ASSIGNMENT
Give again only what runs from the line with "padding-left: 1px ->" to the final line of the entries below, exactly as written and without pictures.

INFORMATION SUPPLIED

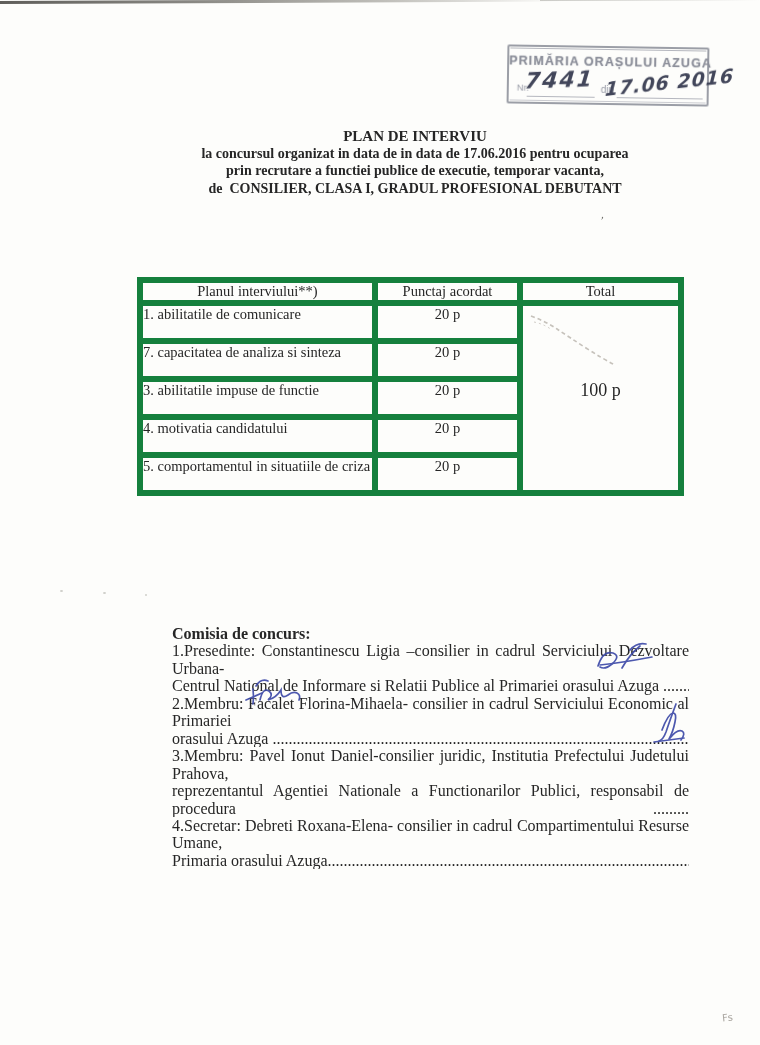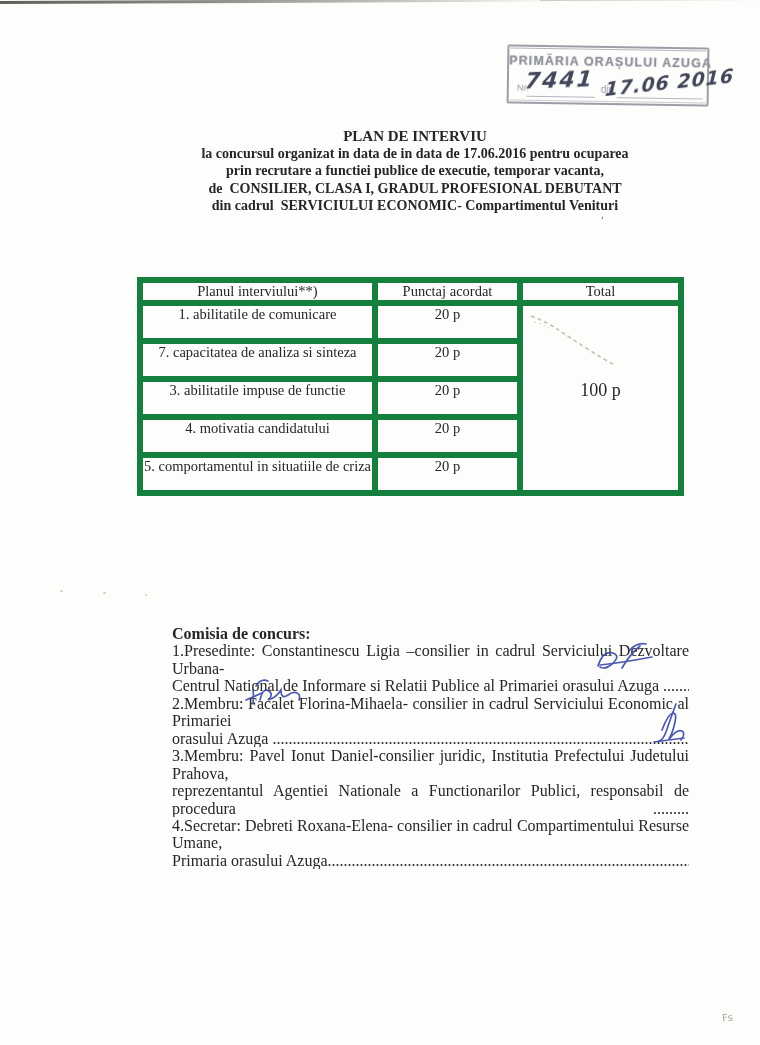"din cadrul SERVICIULUI ECONOMIC-" div.title-line { html: <div>din cadrul SERVICIULUI ECONOMIC- Compartimentul Venituri</div> -> none }
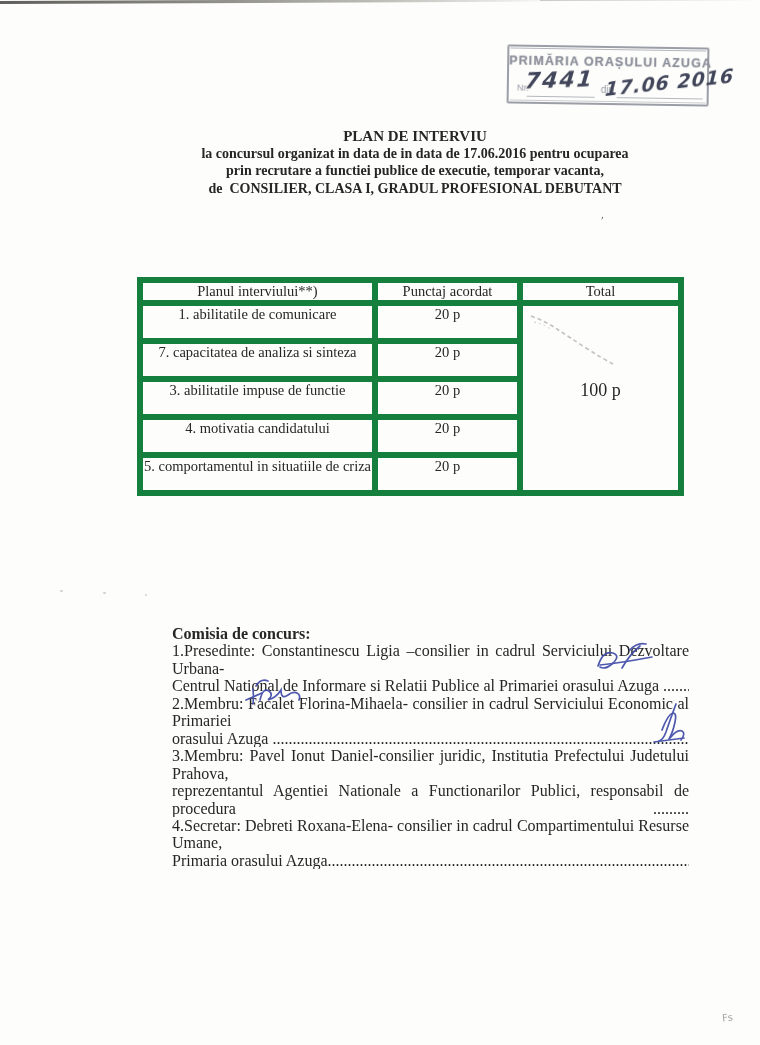"1. abilitatile de comunicare" td.c-criterion { text-align: center -> none }
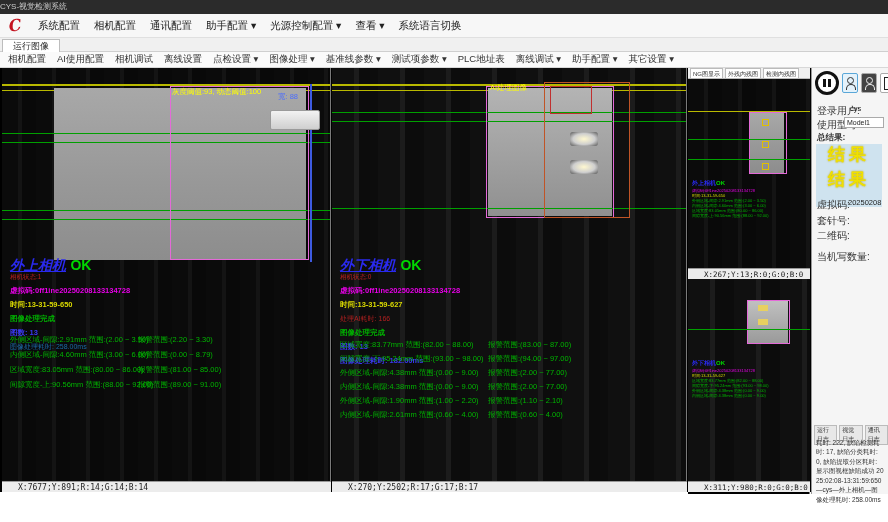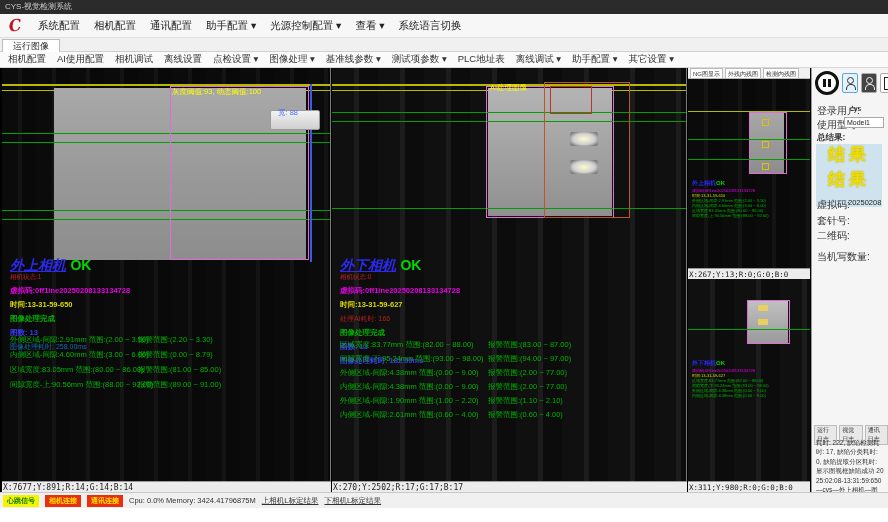"CYS-视觉检测系统" .titlebar { padding-left: 5px -> none }
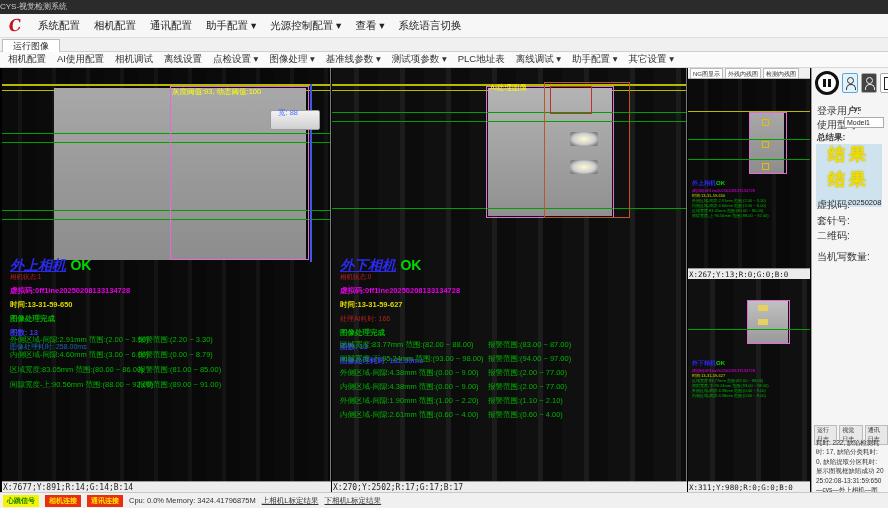"宽: 88" div.ov-blue { top: 40px -> 24px }
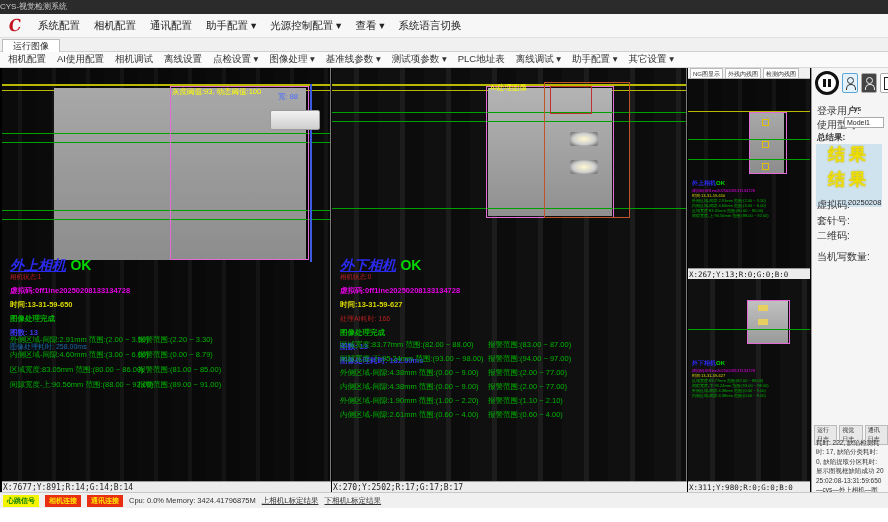"X:267;Y:13;R:0;G:0;B:0" .coordstrip { padding-left: 1px -> 16px }
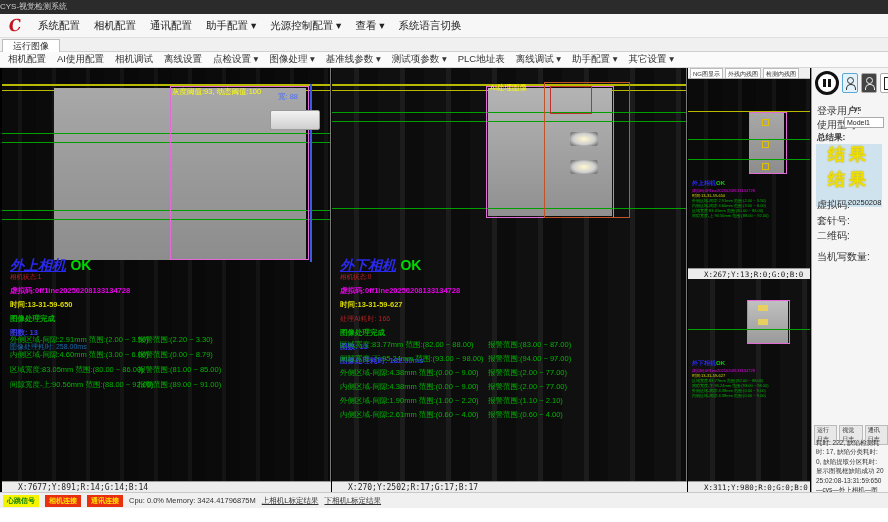"Cpu: 0.0% Memory: 3424.41796875M" div.statusbar { html: <div> <span>心跳信号</span> <span>相机连接</span> <span>通讯连接</span> <span>Cpu: 0.0% Memory: 3424.41796875M</span> <span>上相机L标定结果</span> <span>下相机L标定结果</span> </div> -> none }
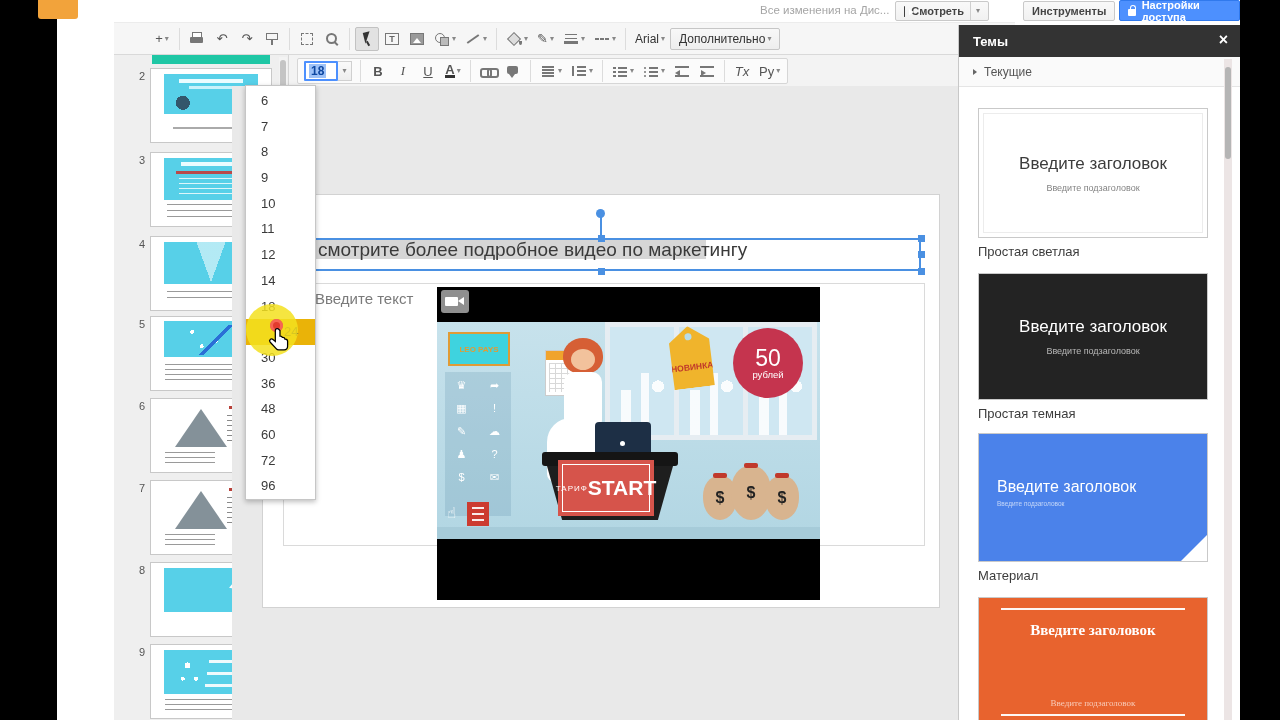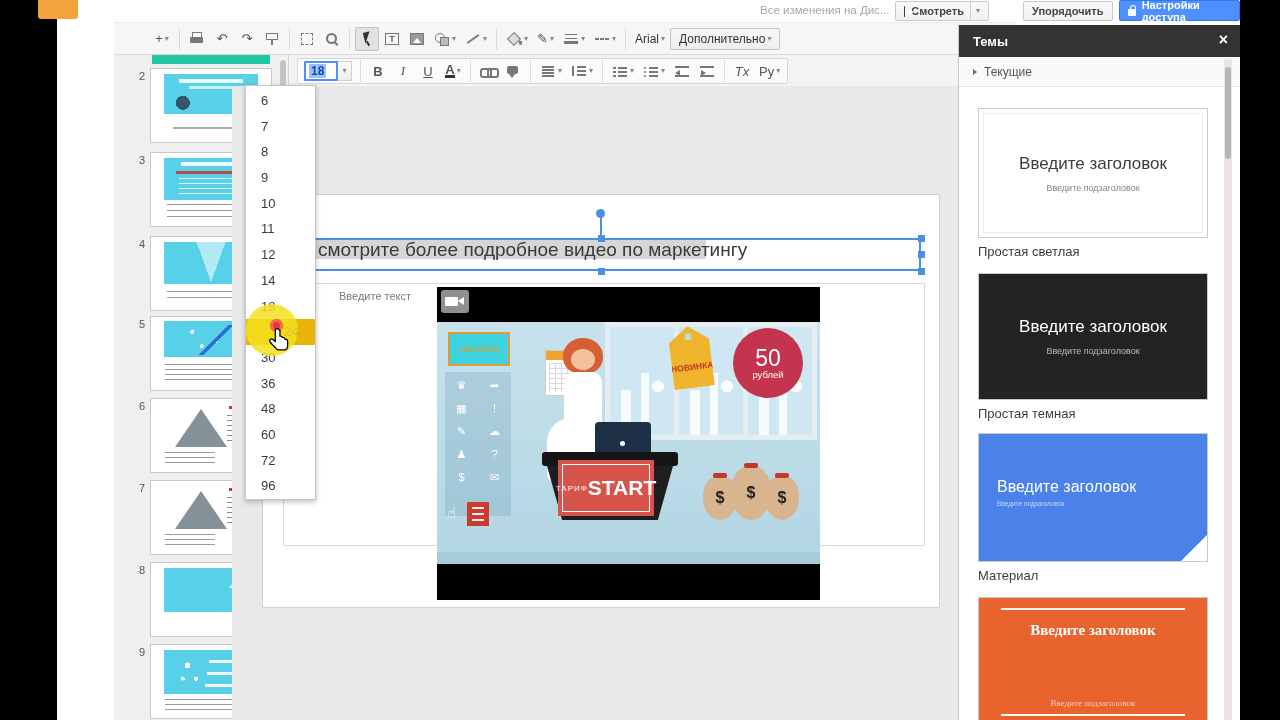"Упорядочить" span { text: Упорядочить -> Инструменты }
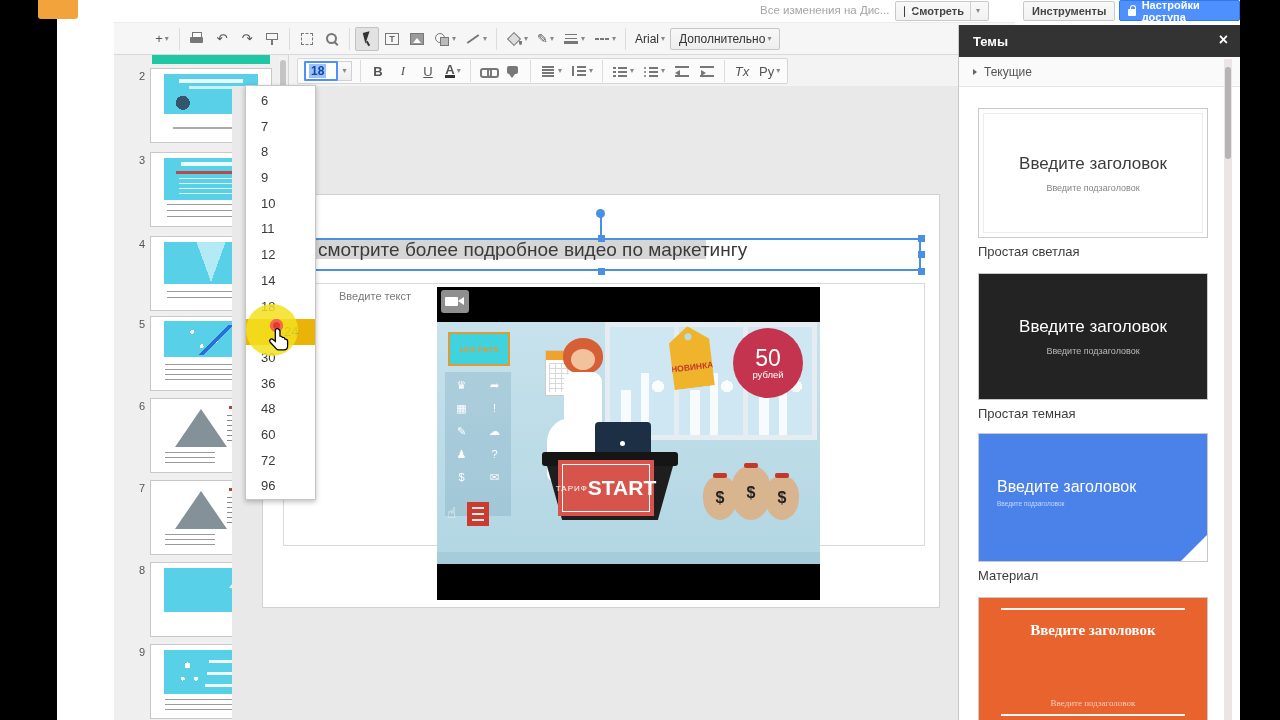"Введите текст" .body-placeholder { font-size: 11px -> 15px; margin-left: 24px -> none }
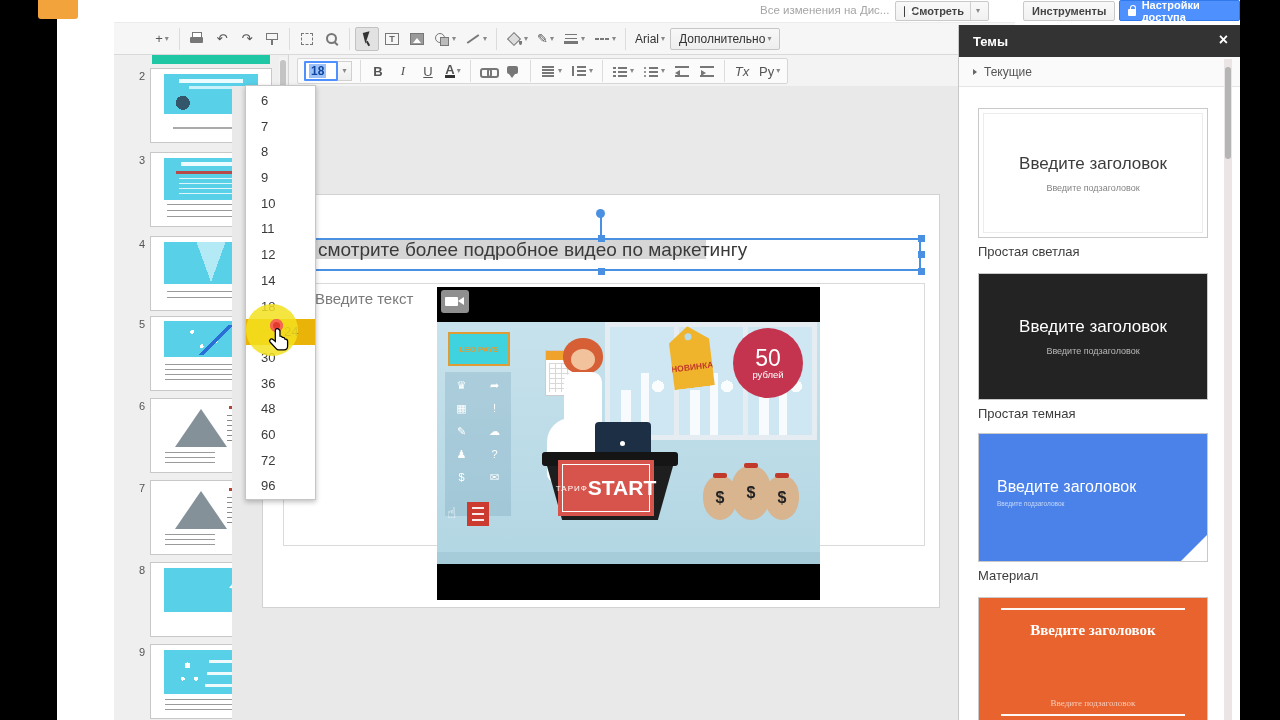"LEO PAYS" .scene { height: 242px -> 217px }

SOLUTION
"X:267;Y:13;R:0;G:0;B:0" .coordstrip { padding-left: 1px -> 16px }
"Cpu: 0.0% Memory: 3424.41796875M" div.statusbar { html: <div> <span>心跳信号</span> <span>相机连接</span> <span>通讯连接</span> <span>Cpu: 0.0% Memory: 3424.41796875M</span> <span>上相机L标定结果</span> <span>下相机L标定结果</span> </div> -> none }
"Упорядочить" span { text: Упорядочить -> Инструменты }
"Введите текст" .body-placeholder { font-size: 11px -> 15px; margin-left: 24px -> none }
"LEO PAYS" .scene { height: 242px -> 217px }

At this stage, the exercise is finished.